Past works in text spotting often consider it as two individual tasks: text detection and word recognition, which are implemented sequentially. The goal of text detection is to precisely localize all text instances (e.g., words) in a natural image, and then a recognition model is processed repeatedly through all detected regions for recognizing corresponding text transcripts. Recent approaches for text detection are mainly extended from general object detectors (such as Faster R-CNN [12] and SSD [13]) by directly regressing a bounding box for each text instance, or from semantic segmentation methods (e.g., Fully Convolutional Networks (FCN) [14]) by predicting a text/non-text probability at each pixel. With careful model design and development, these approaches can be customized properly towards this highly domain-specific task, and achieve the state-of-the-art performance [4, 6, 7, 8, 9, 15]. The word recognition can be cast into a sequence labeling problem where convolutional recurrent models have been developed recently [9, 16]. Some of them were further incorporated with an attention mechanism for improving the performance [17, 18]. However, training two tasks separately does not exploit the full potential of convolutional networks, where the convolutional features are not shared. It is natural for us to make a more reliable decision if we clearly understand or recognize the meaning of a word and all characters within it. Besides, it is also possible to introduce a number of heuristic rules and hyper-parameters that are costly to tune, making the whole system highly complicated.

Recent Mask R-CNN [19] incorporates an instance segmentation task into the Faster R-CNN [12] detection framework, resulting in a multi-task learning model that jointly predicts a bounding box and a segmentation mask for each object instance. Our work draws inspiration from this pipeline, but has a different goal of learning a direct mapping between an input image and a set of character sequences. We create a recurrent sequence modeling branch for word recognition within a text detection framework, where the RNN based word recognition is processed in parallel to the detection task.

However, the RNN branch, where the gradients are back-propagated through time, is clearly much more difficult to optimize than the task of bounding box regression in detection. This naturally leads to significant differences in learning difficulties and convergence rates between two tasks, making the model particularly hard to be trained jointly. For example, the magnitude of images for training a text detection model is about 103 (e.g., 1000 training images in the ICDAR 2015 [1]) , but the number is increased significantly by many orders of magnitude when a RNN based text recognition model is trained, such as the 800K synthetic images used in [20]. Furthermore, simply using a set of character sequences as direct supervision may be too abstractive (high-level) to provide meaningful detailed information for training such an integrated model effectively, which will make the model difficult to convergence.
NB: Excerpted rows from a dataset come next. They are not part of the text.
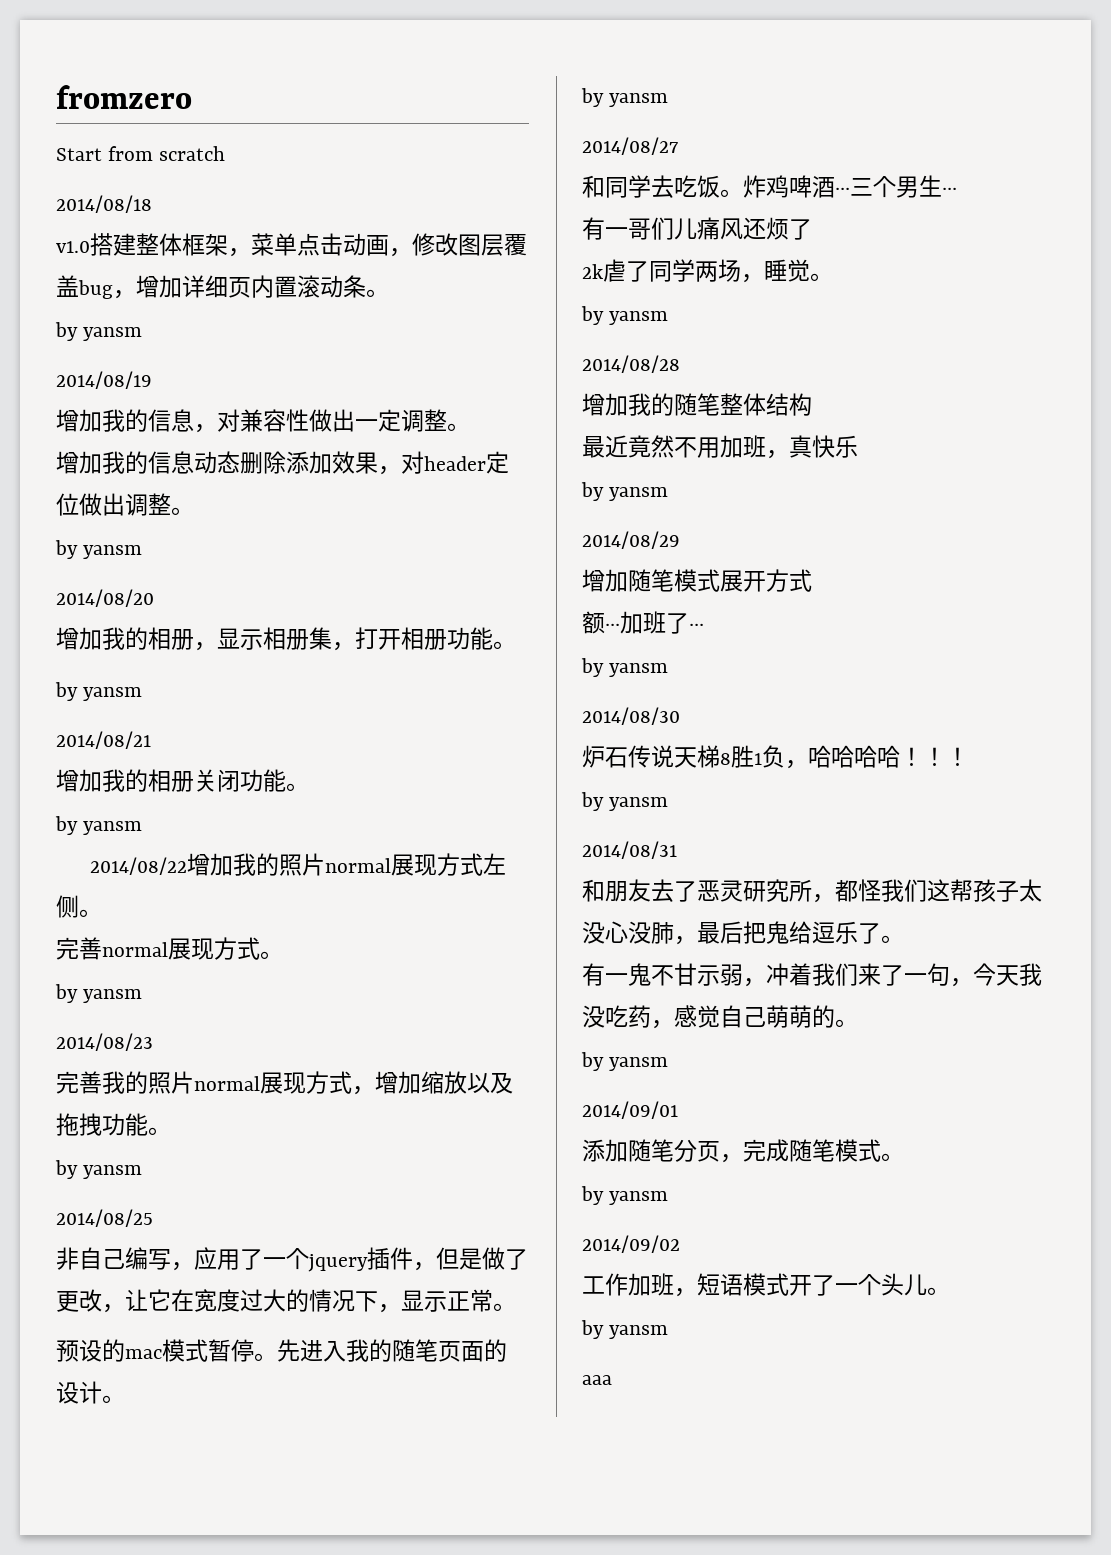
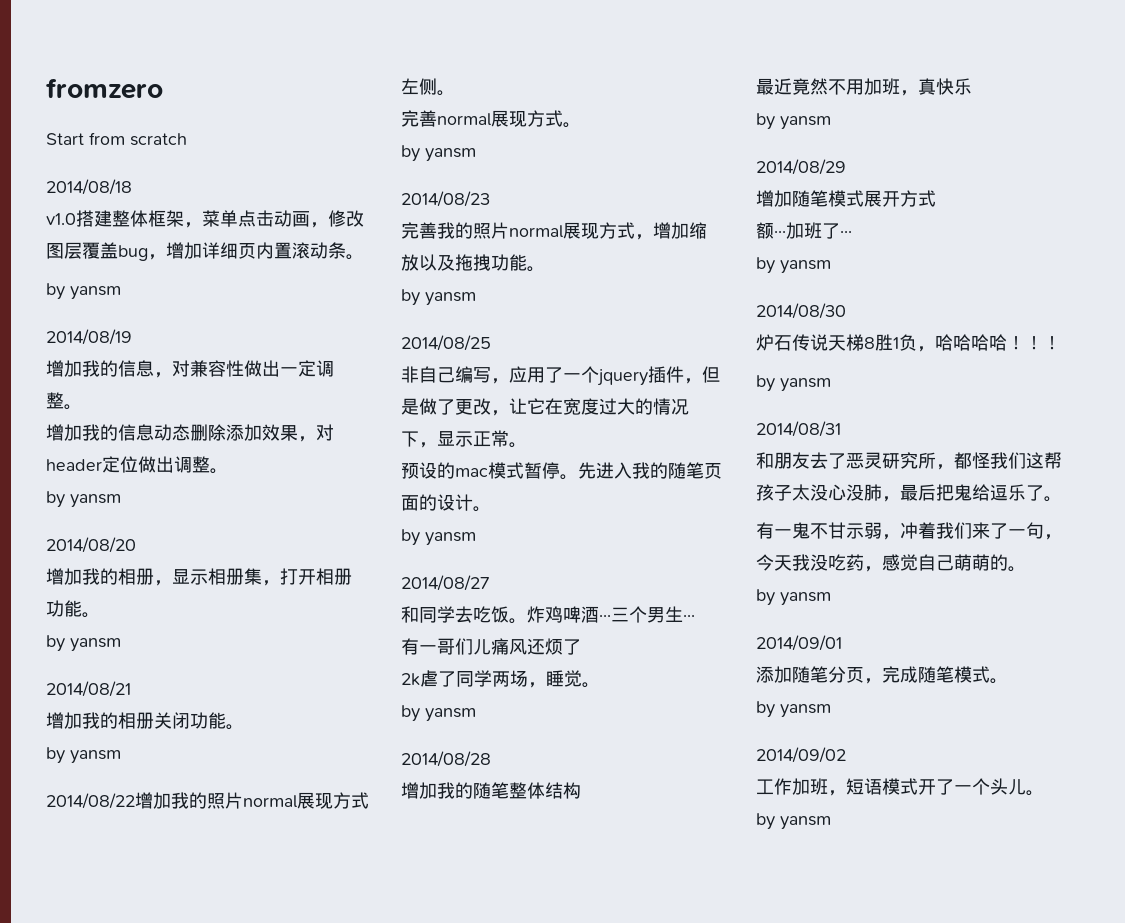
[582,1375,612,1385] // aaa -> (831, 823) none

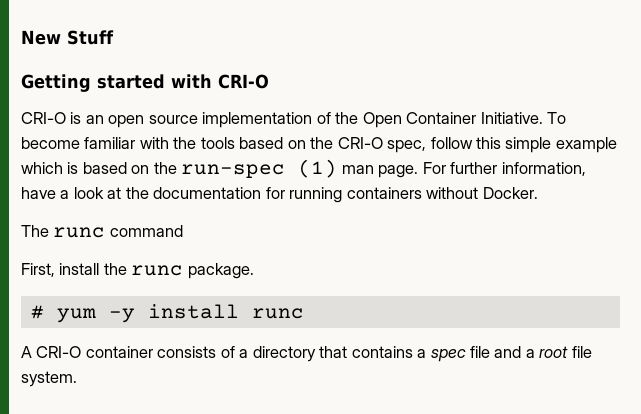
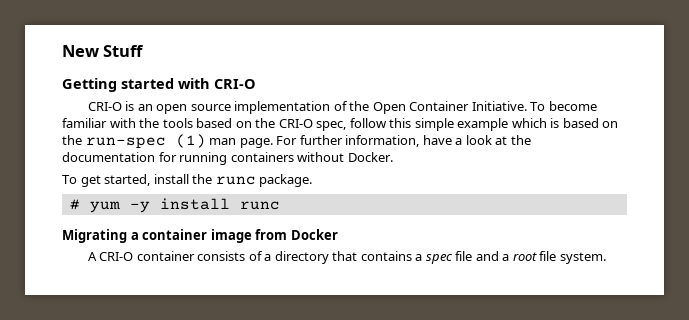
[21,225,183,238] [21,263,55,277] The runc command // First, -> [62,174,151,187] To get started,
(304, 313) none -> [62,229,338,243] // Migrating a container image from Docker

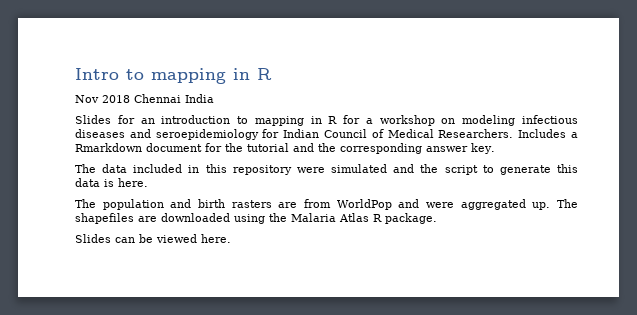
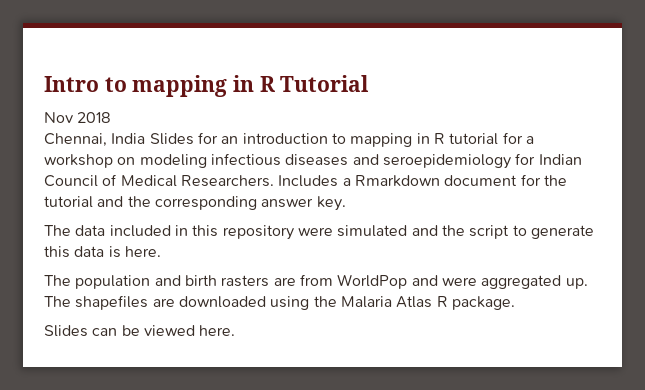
(272, 74) none -> [280,75,370,92] Tutorial
[134,94,181,103] Chennai -> [44,133,107,147] // Chennai,
(214, 98) // -> (146, 138) none
(338, 120) none -> [449,133,499,145] tutorial

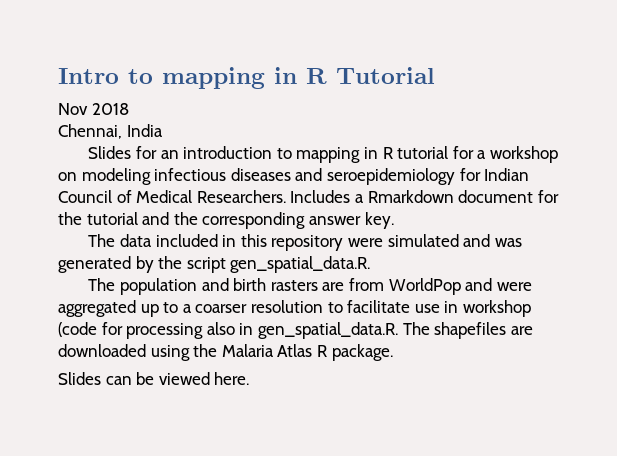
(146, 138) none -> (163, 130) //
[441,225,594,239] [44,246,161,258] the script to generate this data is here. -> [494,238,522,247] [58,256,371,273] was generated by the script gen_spatial_data.R.
[565,278,588,289] up. -> [140,300,531,317] [58,322,398,339] up to a coarser resolution to facilitate use in workshop (code for processing also in gen_spatial_data.R.

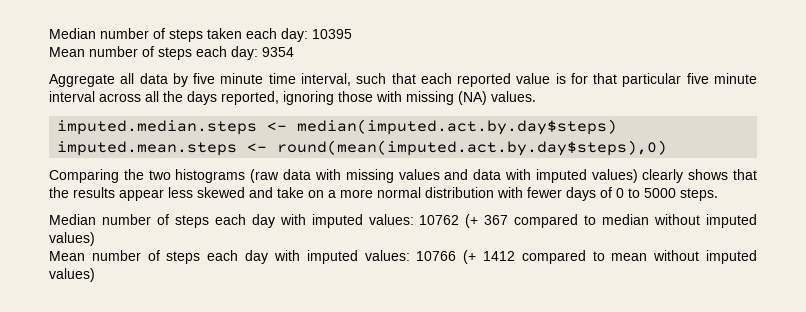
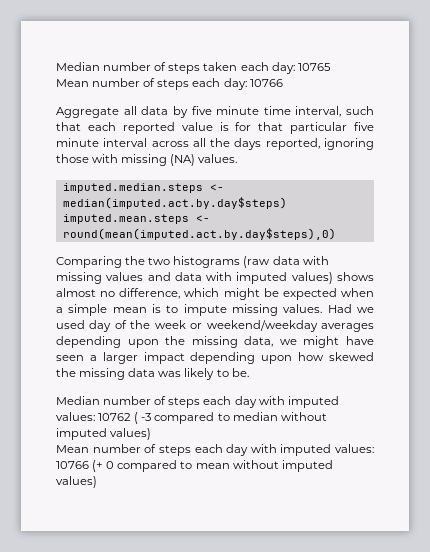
[312,29,352,39] 10395 -> [297,63,331,71] 10765
[262,47,294,57] 9354 -> [249,79,283,87] 10766
[642,169,757,183] [49,187,718,201] clearly shows that the results appear less skewed and take on a more normal distribution with fewer days of 0 to 5000 steps. -> [336,272,374,281] [56,288,374,300] [56,304,374,316] [56,320,374,332] [56,336,374,348] [56,352,374,364] [56,368,249,380] shows almost no difference, which might be expected when a simple mean is to impute missing values. Had we used day of the week or weekend/weekday averages depending upon the missing data, we might have seen a larger impact depending upon how skewed the missing data was likely to be.
[465,214,509,228] (+ 367 -> [134,412,152,424] ( -3
[482,251,515,261] 1412 -> [106,461,115,469] 0

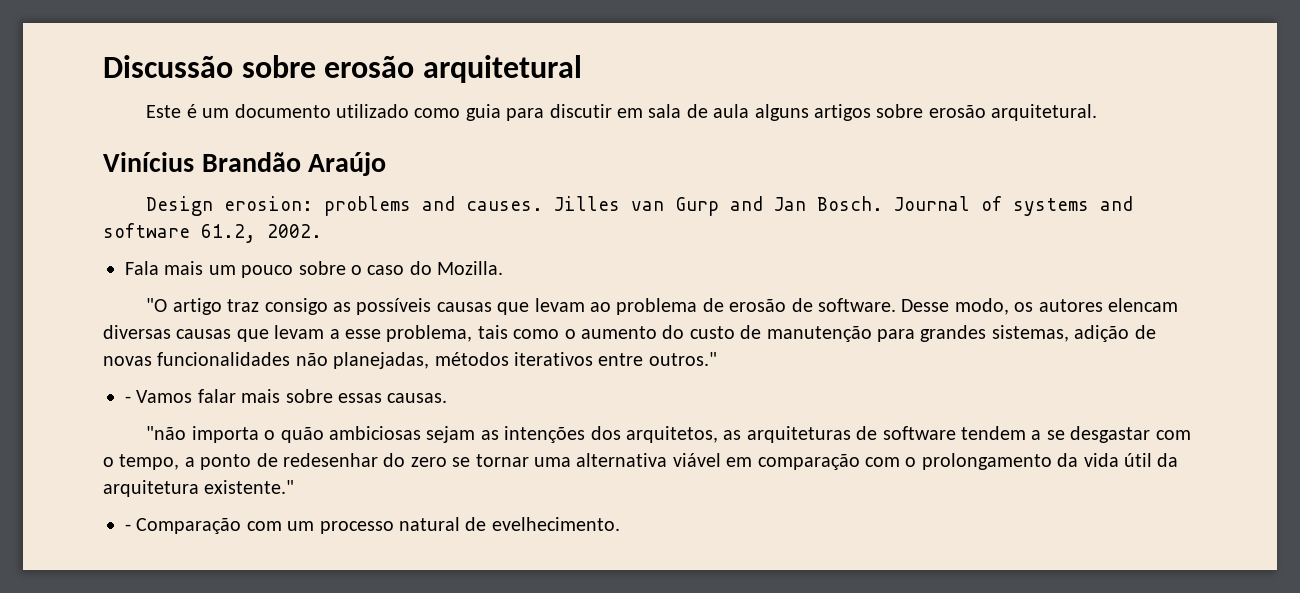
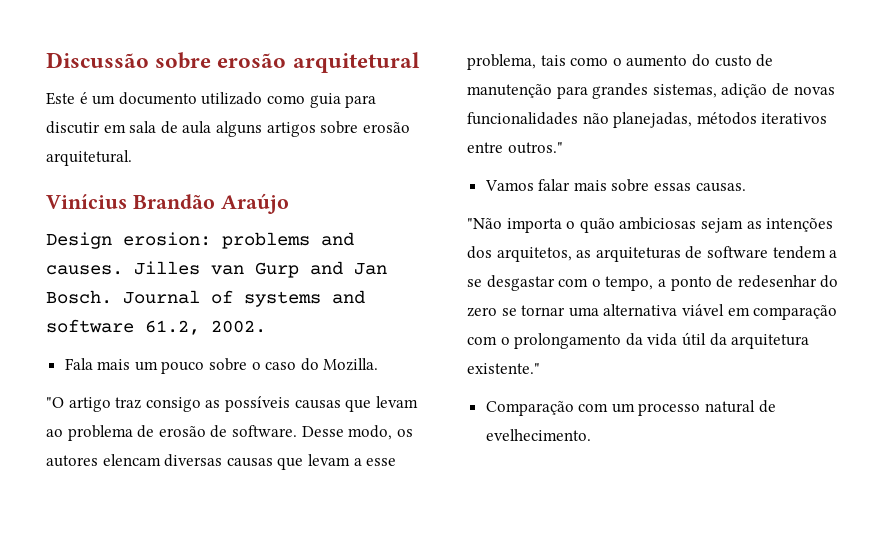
[125,396,131,403] - -> (563, 148) none
[146,426,187,440] "não -> [467,218,502,229] "Não
[125,524,131,531] - -> (540, 368) none

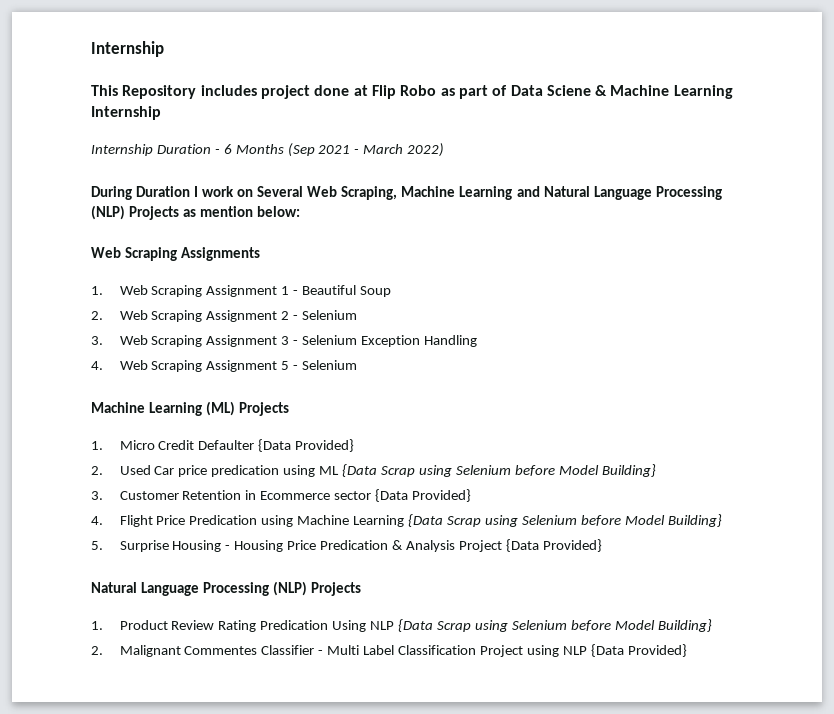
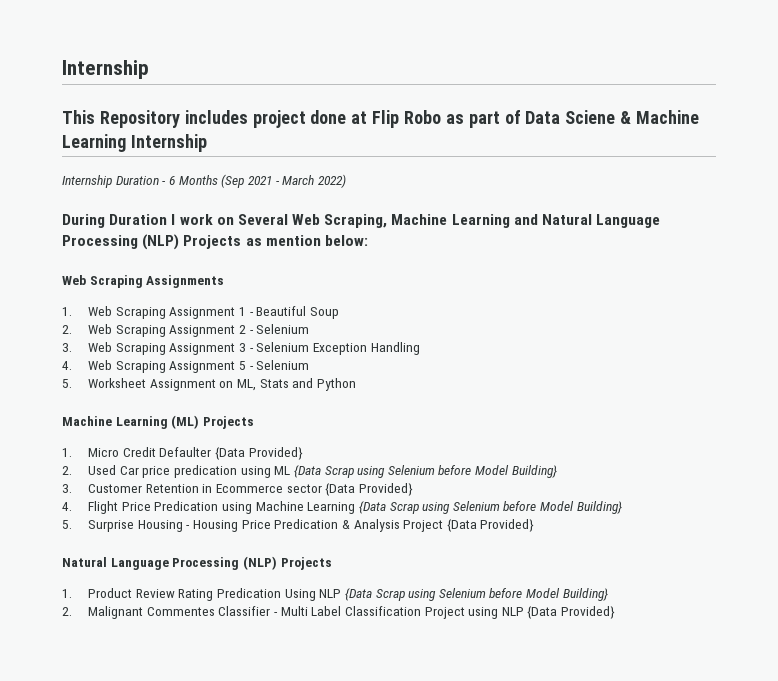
(358, 365) none -> [62,378,356,391] // 5. Worksheet Assignment on ML, Stats and Python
In this work, we introduce strong spatial constraints in both word and character levels, which allows the model to be optimized gradually by reducing the search space at each step.

Contributions In this work, we present a single-shot textspotter capable of learning a direct mapping between an input image and a set of character sequences or word transcripts. We propose a solution that combines a text-alignment layer tailed for multi-orientation text detection, together with a character attention mechanism that explicitly encodes strong spatial information of characters into the RNN branch, as shown in Fig. 1. These two technologies faithfully preserve the exact spatial information in both text instance and character levels, playing a key role in boosting the overall performance. We develop a principled learning strategy that allows the two tasks to be trained collaboratively by sharing convolutional features. Our main contributions are described as follows.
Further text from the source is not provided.